E? uno degli effetti di una legge in via di approvazione, una normativa talmente vaga che rischia di travolgere tecnologie fin qui considerate legittime. Ma si spera in un miglioramento

Roma - C'è preoccupazione tra gli esperti e gli osservatori dopo che la Camera bassa del Parlamento ceco ha approvato una normativa che aggiorna il Codice Penale in materia di tecnologie ma che, come spesso accade, è stata realizzata apparentemente senza tener conto della realtà tecnologica.

La prima bozza della normativa, che include anche la ratifica della convenzione europea sul cybercrime, era pensata per perseguire i reati di cracking dei sistemi informativi. Le modifiche alla bozza, avvenute in Parlamento, denuncia ora l'organizzazione europea per i diritti civili EDRI, allargano le misure anche a tecnologie di cifratura o a software e operazioni, fin qui del tutto legittime, di testing dei sistemi informatici.

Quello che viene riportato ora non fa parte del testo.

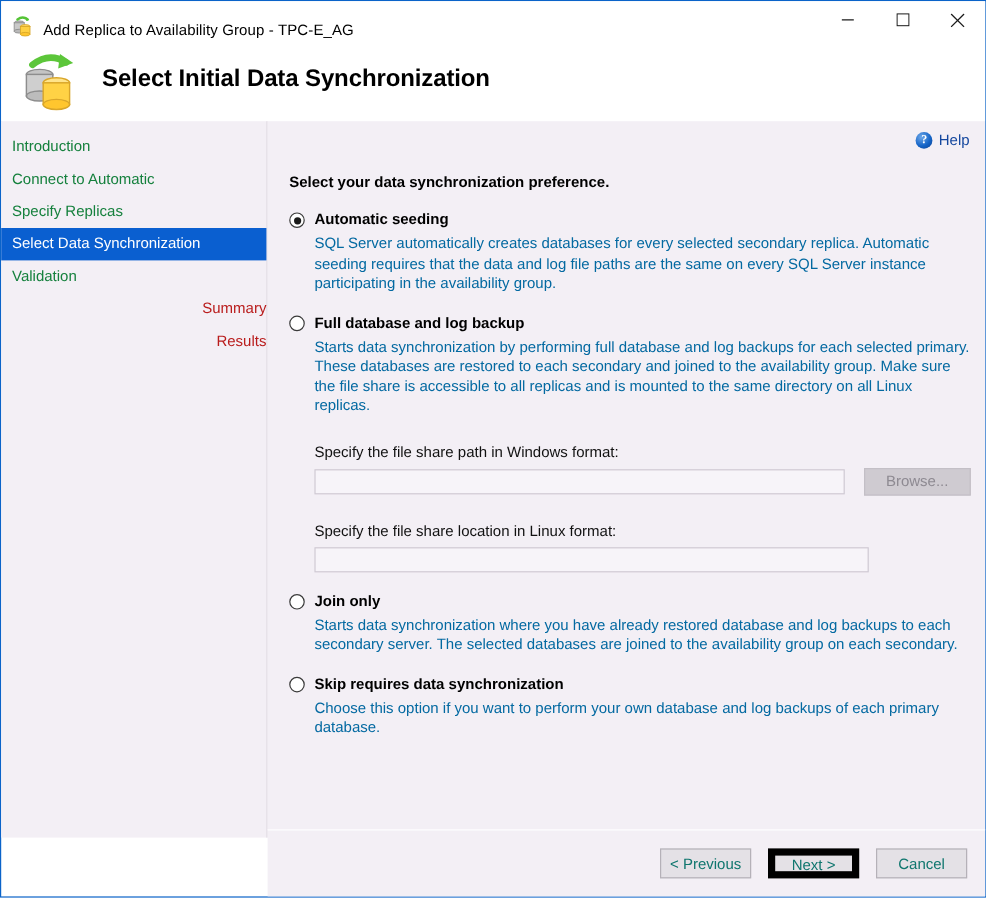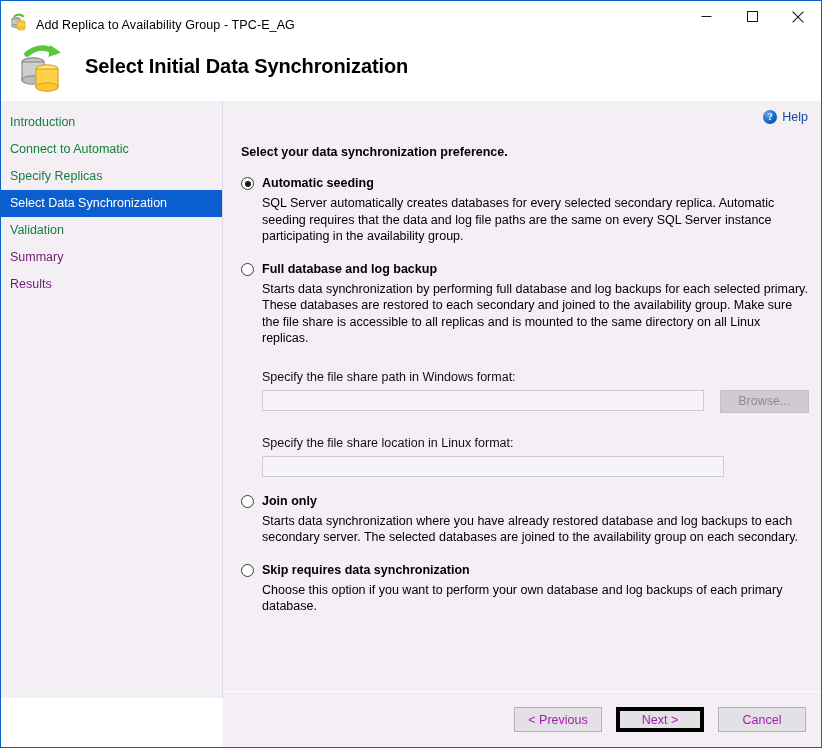"SQL Server automatically creates" .radio-desc { color: #000000 -> #0369a1 }
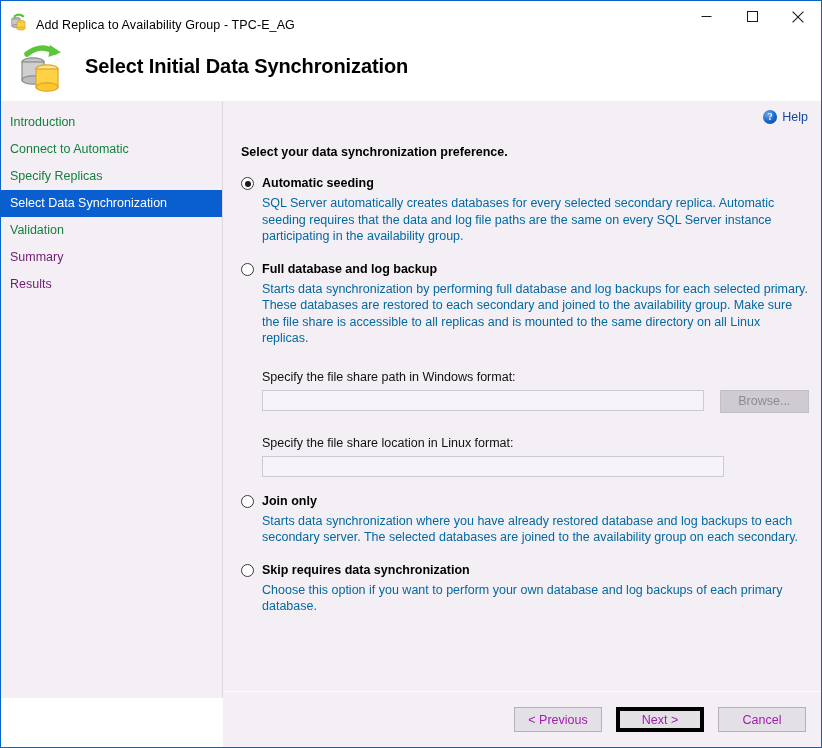"Summary" .nav-item.disabled { color: #701a75 -> #b91c1c; text-align: none -> right }
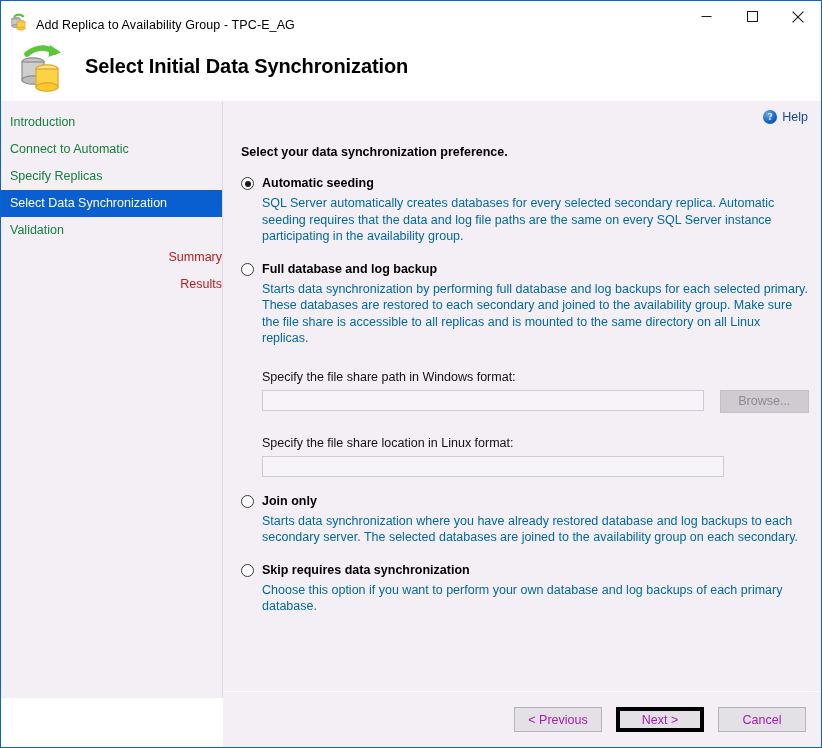"Browse..." .field-row { align-items: none -> center }
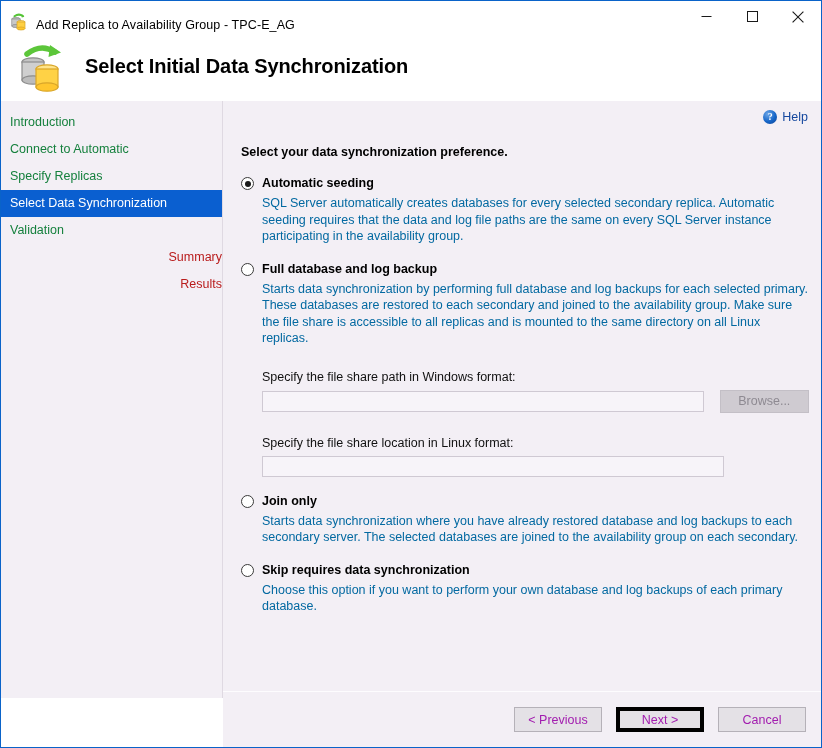"< Previous" .footer-btn { color: #a21caf -> #0f766e; width: 88px -> 76px }
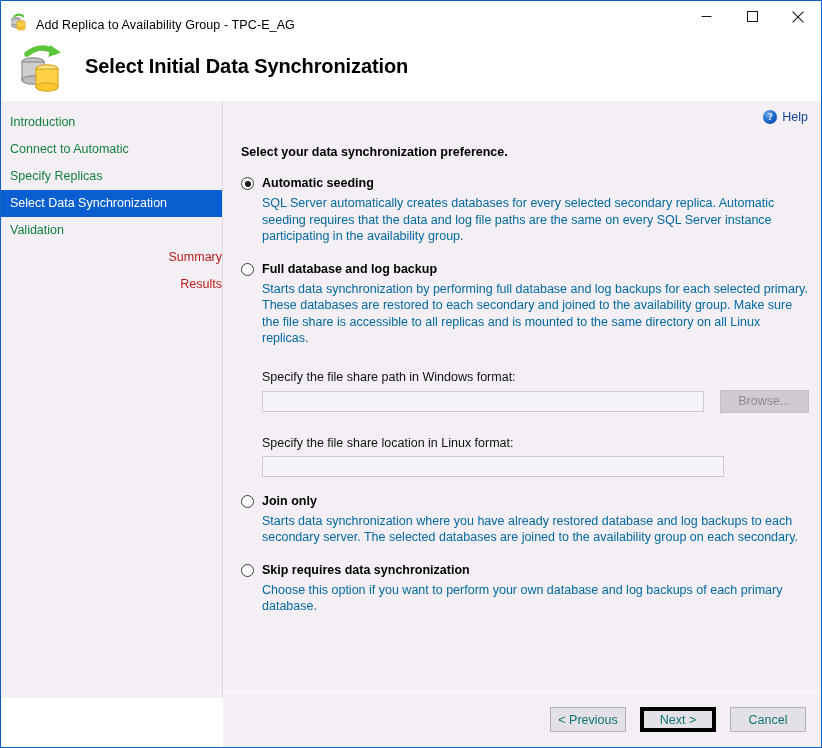"Next >" .footer-btn.default { border: 4px solid #000000 -> 6px solid #000000 }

Per una volta, però, la stessa EDRI, attraverso una delle organizzazioni locali affiliate, è riuscita a proporre emendamenti che, se approvati, riporteranno la normativa nell'alveo della Convenzione. Questa, pur criticata da più parti per l'allargamento dei poteri di indagine sulle reti informatiche, non prevede misure drastiche contro tecnologie di sicurezza ampiamente utilizzate in ambito pubblico e privato.
"La vaghezza della nuova legge - spiega EDRI - avrebbe posto una minaccia gravissima volta alla criminalizzazione arbitraria di attività legittime, dando luogo ad una generale incertezza del diritto".

A questo punto si aspetta il voto del Senato che, però, dovrebbe avvenire sulla bozza riscritta e migliorata grazie all'apporto degli esperti.